To test out this theory, in a test to generate a song that resembled Cher’s “Believe”, a custom prompt was input with a snippet of lyrics produced a song with nearly a verbatim copy of the original chorus. UMG argues that the ability to produce similar sounds or similar lyrics to copyrighted works indicates that the model was trained on those very same copyrighted works. Although Udio argues that the training data is a trade secret, it is hard to deny the similarities between the AI-generated content and the copyrighted songs owned by the record companies.

In fact, neither Udio nor Suno AI dispute the use of copyrighted works in their training data. According to the complaint, the CEO of Suno AI claimed that the service is trained on a mixture of proprietary and public data. Udio made similar statements in which their model was trained on publicly available data that was scraped from the internet. Both companies claim that their use of the copyrighted materials in their training data falls under fair use.

The record companies disagree and allege that fair use only applies when it comes to human expression. Therefore, they allege that AI-generated songs cannot be considered human expression. Udio and Suno AI will likely disagree; their services cannot generate a song without some form of human input. The dichotomy that is created by these two arguments raises important legal questions that extend beyond the parties in this suit. For example, at what point, if at all, does generative AI move from human expression (input) to artificially generated content (output)? It is unclear if the court will even choose to address this question.

Legal Challenges

The legal system has always struggled with protecting artists’ voices. There have been attempts to provide protection on name, image, and likeness through rights of publicity, but it is not federally recognized. One of the first landmark court cases dealing with right to publicity was Bette Midler v. Ford Motor Co. Bette Midler denied an offer to for her song to be used in a Ford commercial. However, Ford hired an impersonator to rerecord Midler’s song mimicking her voice. Midler then sued Ford for violation of her right to publicity. The court found that an artist’s voice is part of their identity, and their likeness cannot be used without their permission. Although a right of publicity is now recognized in 26 states, it has never been recognized federally. As a result, artists may need to look for other avenues to protect their voice from being used in AI-generated content.

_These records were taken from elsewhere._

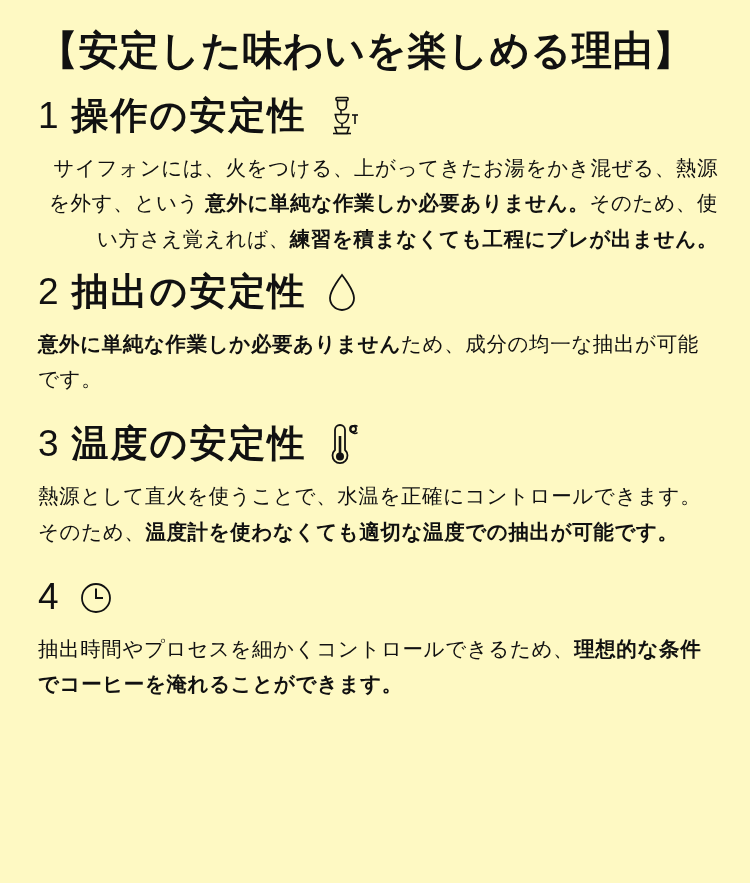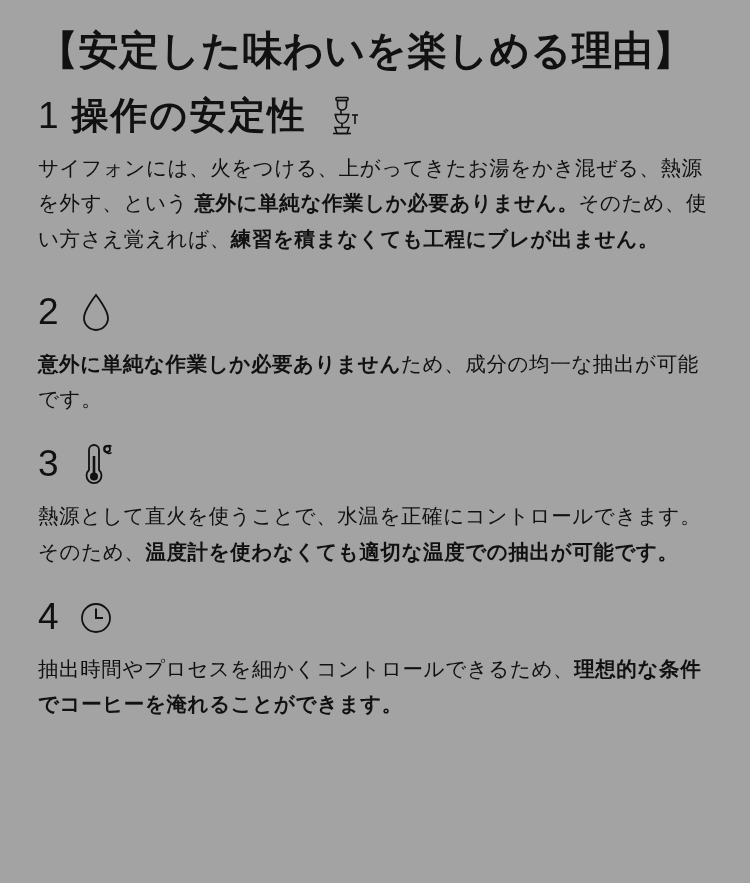--- a/index.html
+++ b/index.html
@@ -19,7 +19,7 @@
     width: 750px;
     height: 883px;
     padding: 26px 32px 0 38px;
-    background: #a3a3a3;
+    background: #fef9c3;
   }
   .doc-title {
     font-size: 40px;

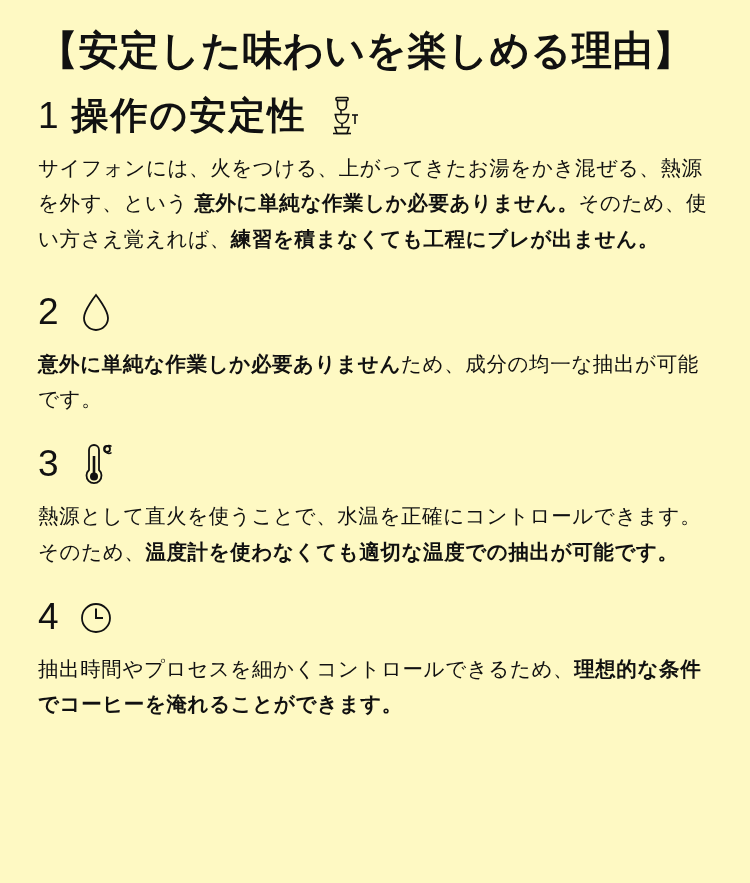--- a/index.html
+++ b/index.html
@@ -71,7 +71,7 @@
     font-weight: 700;
   }
   
-  #section-1 .body-text { margin-bottom: 32px; }
+  #section-1 .body-text { margin-bottom: 12px; text-align: right; }
   #section-2 .body-text { margin-bottom: 24px; }
   #section-3 .body-text { margin-bottom: 24px; }
   #section-4 .body-text { margin-bottom: 0; }

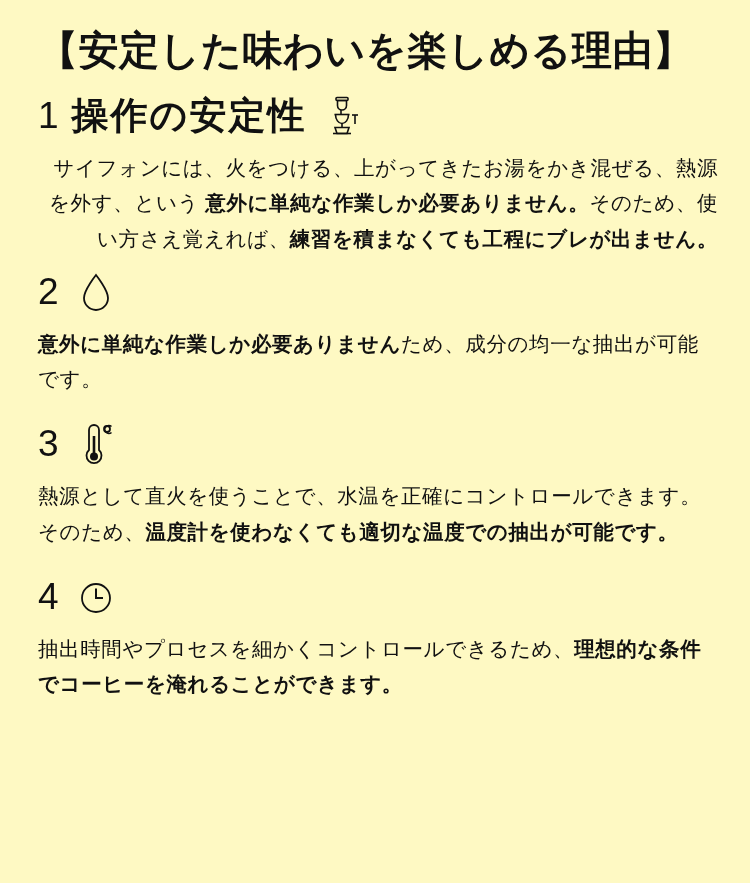--- a/index.html
+++ b/index.html
@@ -113,6 +113,7 @@
   <div class="section" id="section-2">
     <div class="section-heading">
       <span class="num">2</span>
+      <span class="label">抽出の安定性</span>
       <span class="heading-icon">
         <svg width="40" height="46" viewBox="0 0 40 46" aria-hidden="true">
           <path d="M20 6 C20 6 8 21 8 29 a12 12 0 0 0 24 0 C32 21 20 6 20 6 z" fill="none" stroke="#111" stroke-width="1.8"></path>

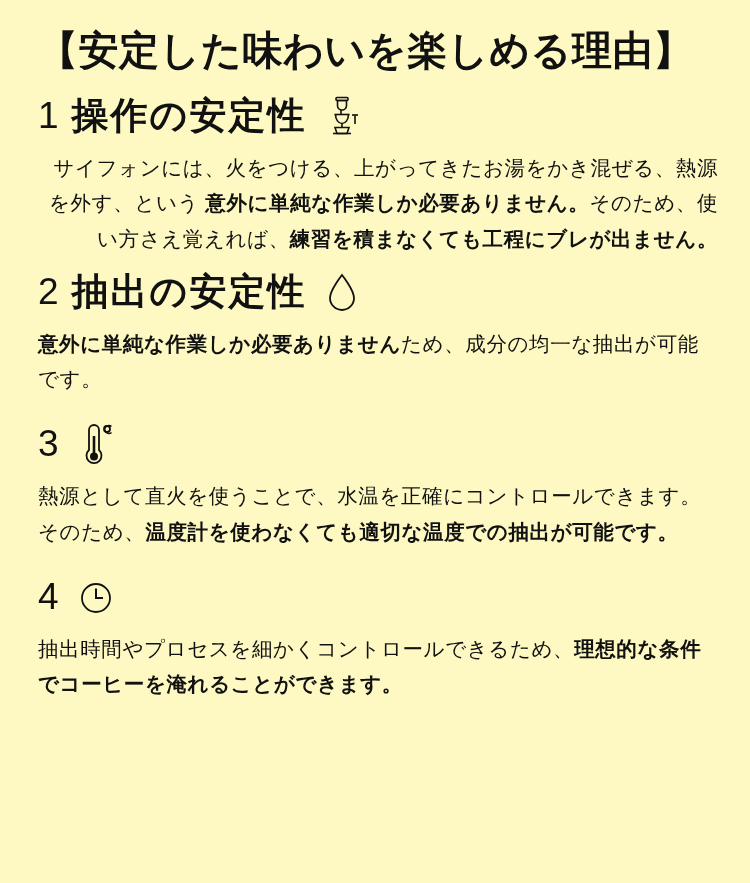--- a/index.html
+++ b/index.html
@@ -128,6 +128,7 @@
   <div class="section" id="section-3">
     <div class="section-heading">
       <span class="num">3</span>
+      <span class="label">温度の安定性</span>
       <span class="heading-icon">
         <svg width="40" height="48" viewBox="0 0 40 48" aria-hidden="true">
           <g fill="none" stroke="#111" stroke-width="1.8">

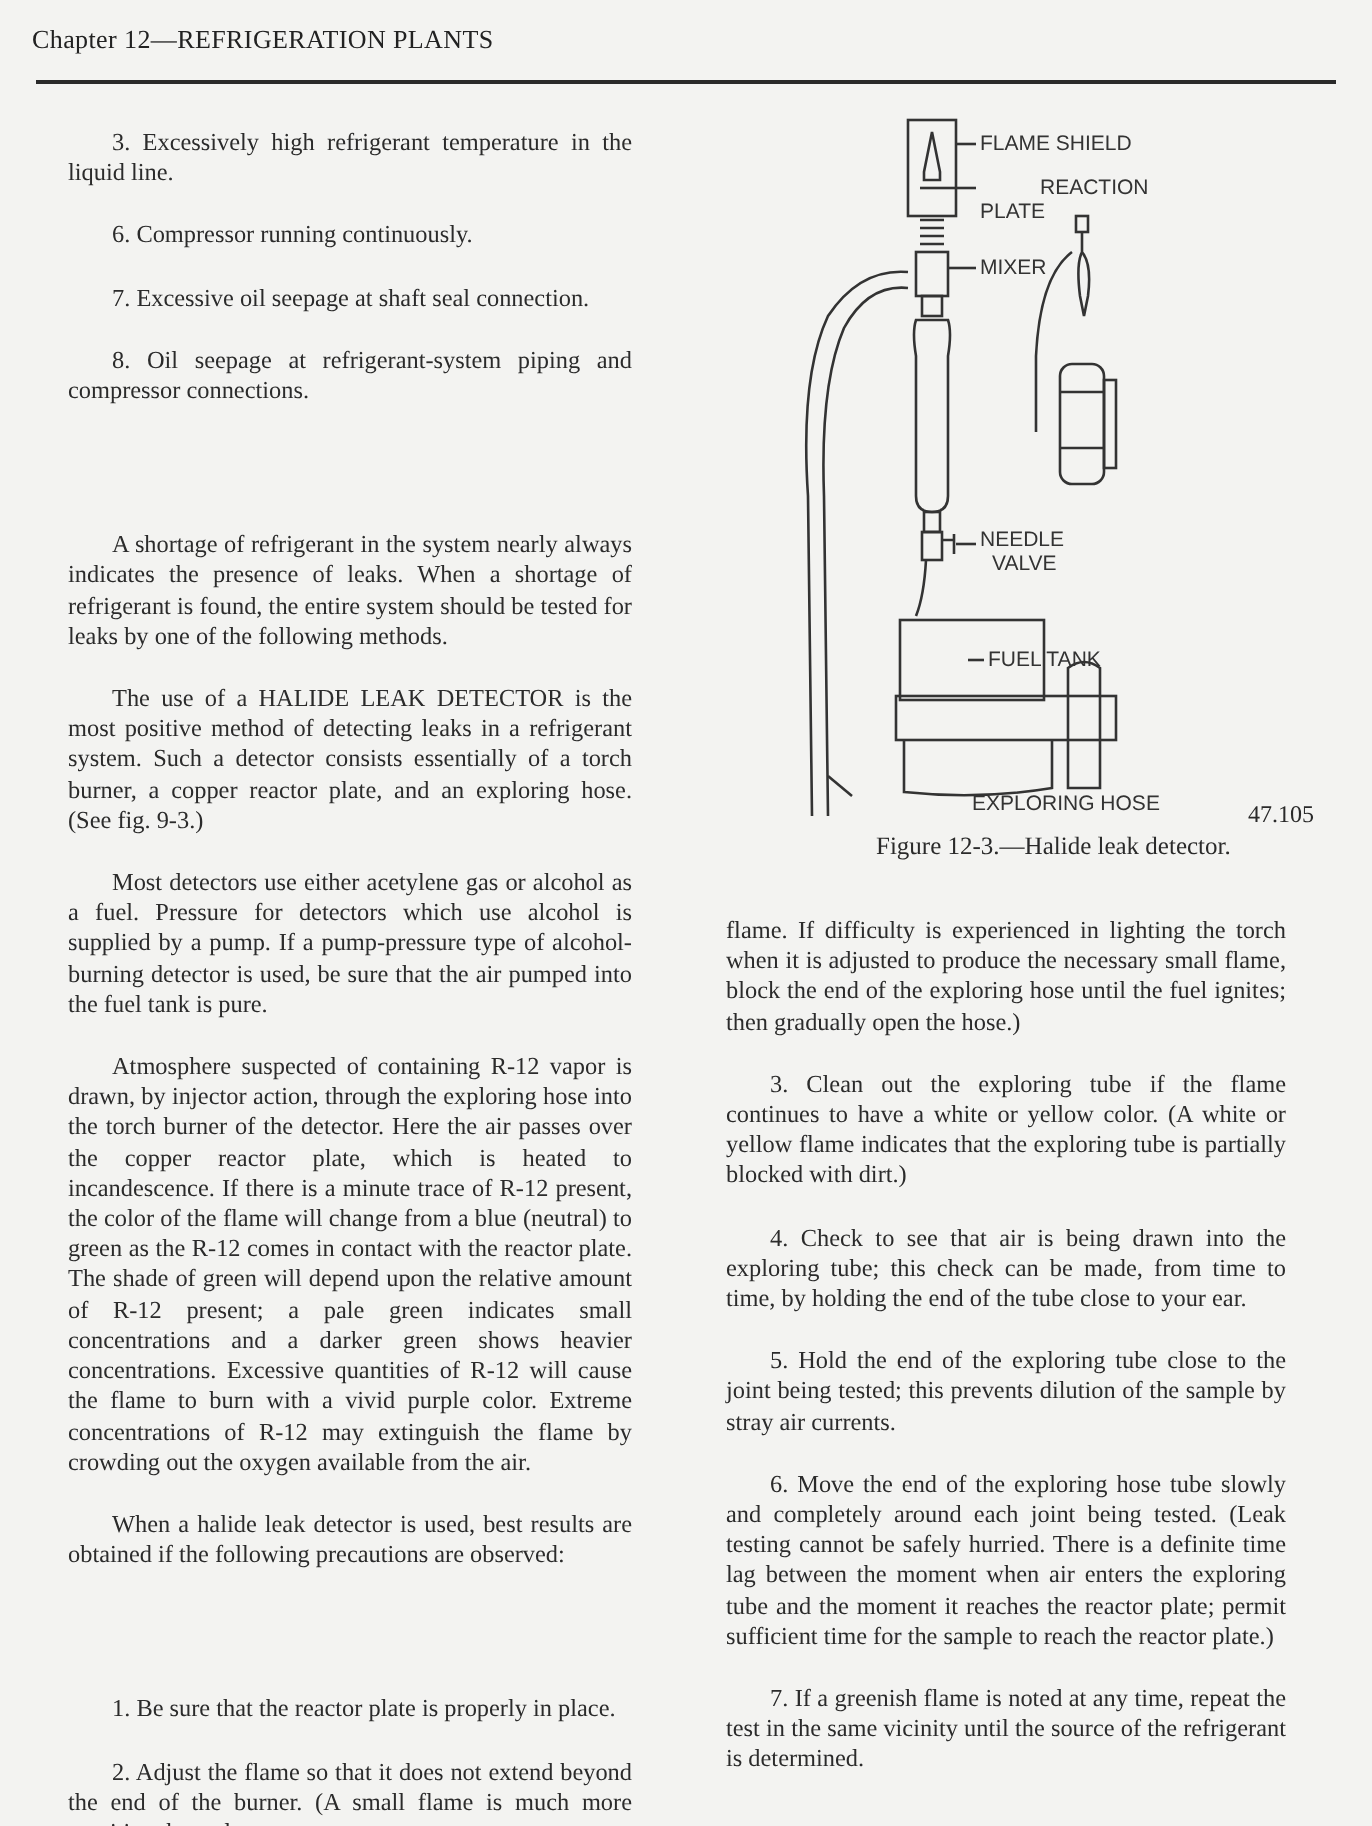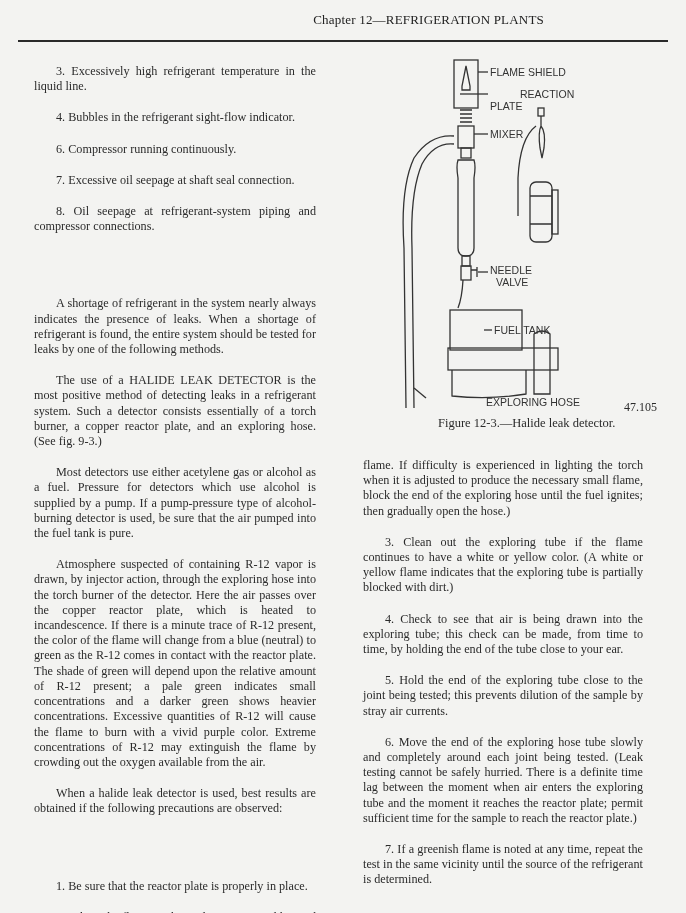--- a/index.html
+++ b/index.html
@@ -8,9 +8,10 @@
     font-family: "DejaVu Serif", "Liberation Serif", serif; color: #2a2a2a;
   }
   .header {
-    position: absolute; left: 0; top: 12px; width: 544px; text-align: right;
+    position: absolute; left: 0; top: 12px; width: 544px; text-align: left;
     font-size: 13px; letter-spacing: 0.2px; color: #222;
     font-family: "Liberation Serif", serif;
+    padding-left: 16px;
   }
   .rule {
     position: absolute; left: 18px; top: 40px; width: 650px; height: 2px; background: #2a2a2a;

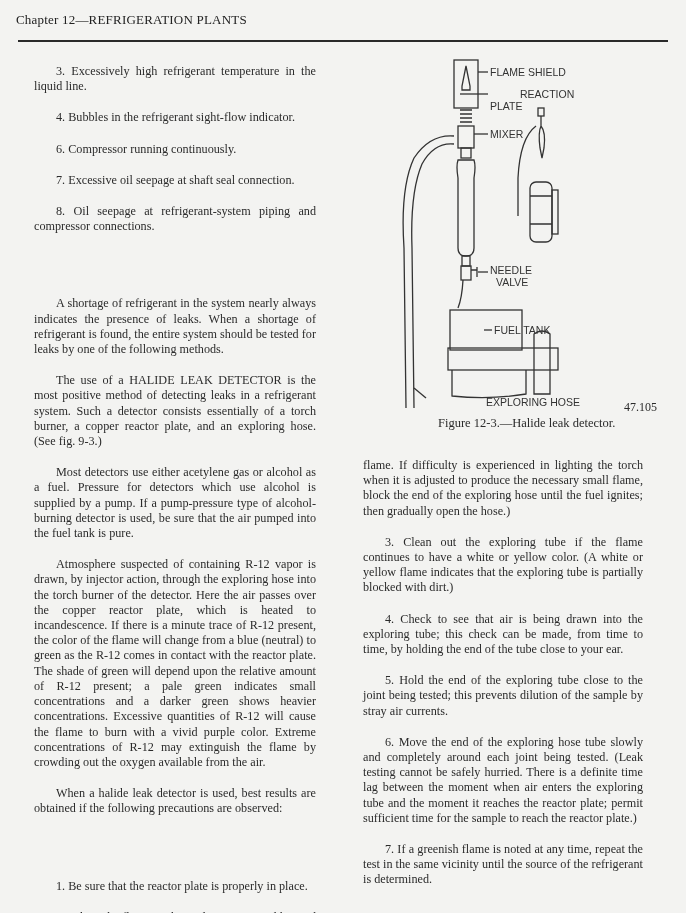--- a/index.html
+++ b/index.html
@@ -45,7 +45,6 @@
 
 <div class="col left">
   <p>3.  Excessively high refrigerant temperature in the liquid line.</p>
-  <p>4.  Bubbles in the refrigerant sight-flow indicator.</p>
   <p>6.  Compressor running continuously.</p>
   <p>7.  Excessive oil seepage at shaft seal connection.</p>
   <p>8.  Oil seepage at refrigerant-system piping and compressor connections.</p>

One possible avenue, and one that record companies are likely interested in pursuing, is the licensing of copyrighted works to be used in the training data for generative AI models. A major revenue stream for record companies is licensing of their songs. Currently, AI music impersonators are providing a blueprint for bypassing the need to license copyrighted works to train generative AI models. There is a constant struggle between the types of data used and how transformative the output is from the AI models. As we wait for the court to address these issues, the industry may be pushed towards a new licensing structure.

The Future of Licensing

When AI companies and musicians work in tandem, the result can be a harmonious relationship that leads to an innovative product. In 2023, YouTube announced a new tool called Dream Track that allows creators to make short songs with AI-generated clones of popular artists’ voices. When the project was announced, nine artists agreed to participate by allowing their voices to be cloned including Demi Lovato, John Legend, and Sia, to name a few. Copyright protection is used to protect a song’s lyrics and music; however, the law has not evolved to protect an artist’s voice. Regardless, infringement is not at issue in this case because YouTube licensed the content needed to train its models on the participating artists’ voices directly from UMG. Depending on the agreement between the parties, the participating artists will likely be compensated for songs that are generated using a clone of their voice. This new licensing scheme provides protection to AI companies when developing new models while also providing proper compensation to human creators. As the court continues to grapple with the generative-AI wave, the future may lie in licensing.